Except the debate, and the other things that everyone saw?

What I’m saying to you is the debate for me was one time. I had never seen him like that before.

So basically refusing to even answer the (real, 2029) question. Sadly, not new - that was the whole initial bit, was how the Biden campaign would insist "he's fine now" and then go silent when asked if his trajectory was stable enough to last through 2029. The debate wasn't just a shocker because it was at odds with "he's fine now", but also because it established a clear downward trajectory, you didn't even need to extrapolate that much; you could simply look at the 2020 debates and the difference was obvious.

Kamala, by the way, is deliberately cultivating the "I'm going to drop out of politics" angle, it wasn't accidental. She knows that only after losing she can drop the "our politics is broken" line, and thus attempt to curry favor with the disenfranchised "fellow kids". You're probably right about the Harris angle, and furthermore since Kamala obviously doesn't have a good grasp on what kinds of things are actually persuasive, she might even blithely bring KJP back.

Outside of that, it's rather obvious KJP is carrying water for Biden. But to what end? Is he not out of politics? The earnest defense of his honor, whilst admirable, is a political dead end. Suicide, even.

Biden is clearly relitigating his legacy. Which is why Hunter came out not too long ago or we get comments when Jake Tapper releases a book.

But it is interesting that the two people who seem most willing to public go down with the Biden ship are black women.

It makes some sense with KJP since she'll never get another major role in the party.

But Kamala seems to be making noises like she'll run for something again and she's still providing cover for his health issues. She was also a late addition that wasn't particularly loved in Bidenworld apparently so one wonders what she gains.

To steelman KJP: Running with Biden through the election and then benching him and getting Kamala in as VP was probably the best choice given they did not have a better candidate than Kamala. My guess is that the people behind the scenes got greedy, pushed Biden aside and went with Kamala to their detriment. To that extent, KJP defending the honor of Biden is just as much a political dead end as the interviewers defense of the current democrat establishment. Two political losers fighting over lost scraps.

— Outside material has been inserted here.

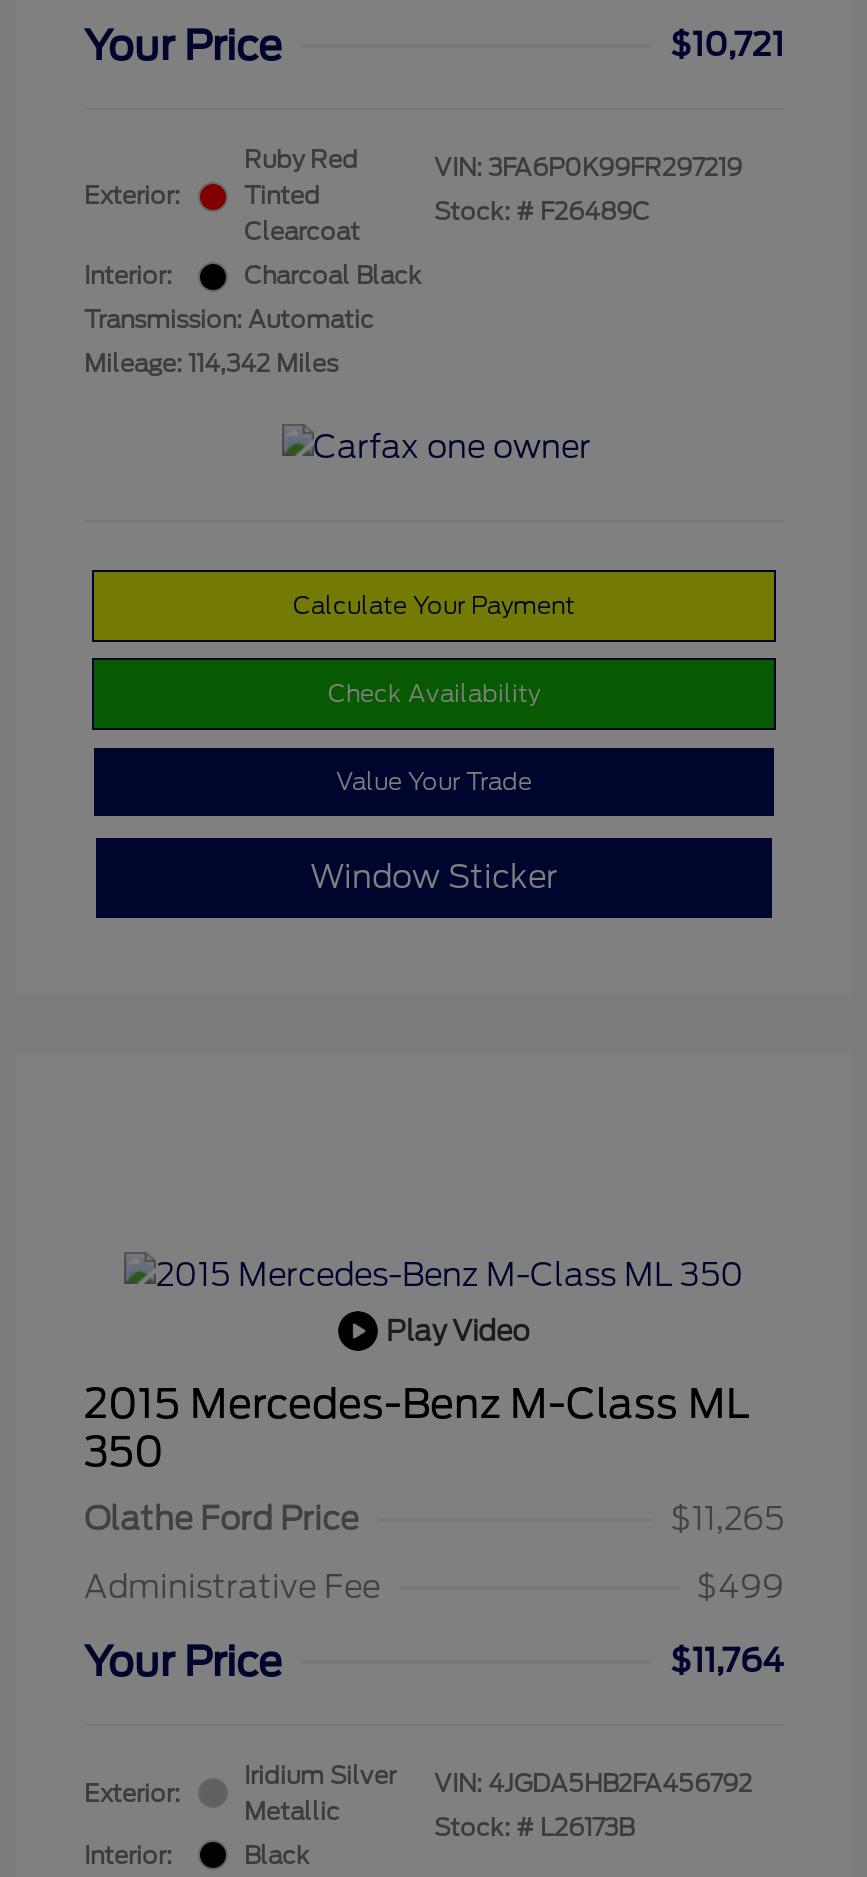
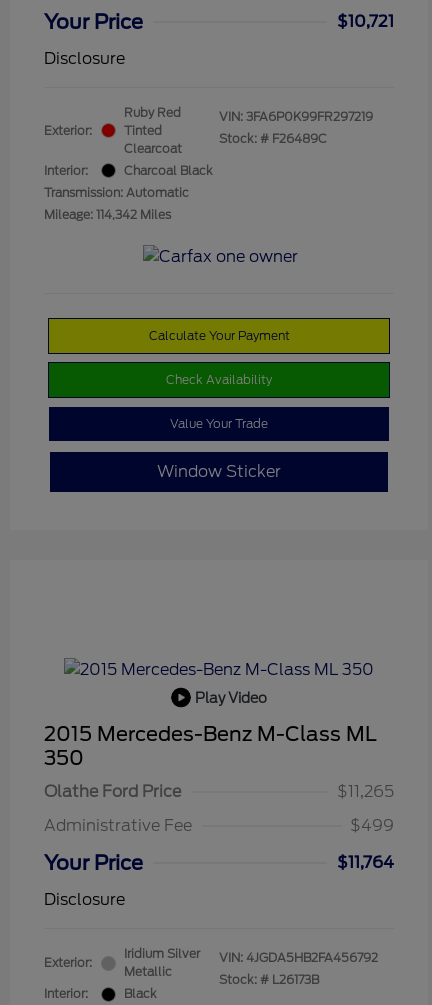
+ Disclosure

+ Disclosure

This is not actually a defense of KJP and her ilk.

What most likely happened was that Kamala was already on the ticket and so could use the money raised. The other issue is that many of the other Democratic candidates that did seem viable saw the situation was a mess and knew they could run in four years (when Trump might have nuked his popularity again) with a full campaign. Once Biden spitefully endorsed Kamala it was especially not worth it.

But that's not the reason it's not a defense of KJP. Another factor was people like Jean Pierre who deliberately tried to poison the well on any sort of contested primary by making it about the denial of a black woman her legitimate role. That was another reason candidates couldn't jump on.

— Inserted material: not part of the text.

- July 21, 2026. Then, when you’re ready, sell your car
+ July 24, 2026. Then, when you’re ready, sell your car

If that had happened, KJP would be complaining again as a black, queer woman.

She was also a late addition that wasn't particularly loved in Bidenworld apparently so one wonders what she gains.

The Biden element in the party, if there is one, may still have some influence. Or more that if Jill et al. feel spiteful about what happened, they can make sure she crashes and burns. So trying to placate the Biden partisans is worth it.

Especially if there is the hint that maybe Obama wasn't as enthused about Kamala as she might have liked, which even as early in her book as I am, I am getting. And she definitely has it in for Gavin Newsom, so once again, building alliances to counter her rivals is important:

It became a boiler room, a site for the rolling calls we needed to make right away to secure support from Democratic delegates gathering for our convention in Chicago in less than a month, as well as from the former presidents, elected officials, and labor leaders who would be attending.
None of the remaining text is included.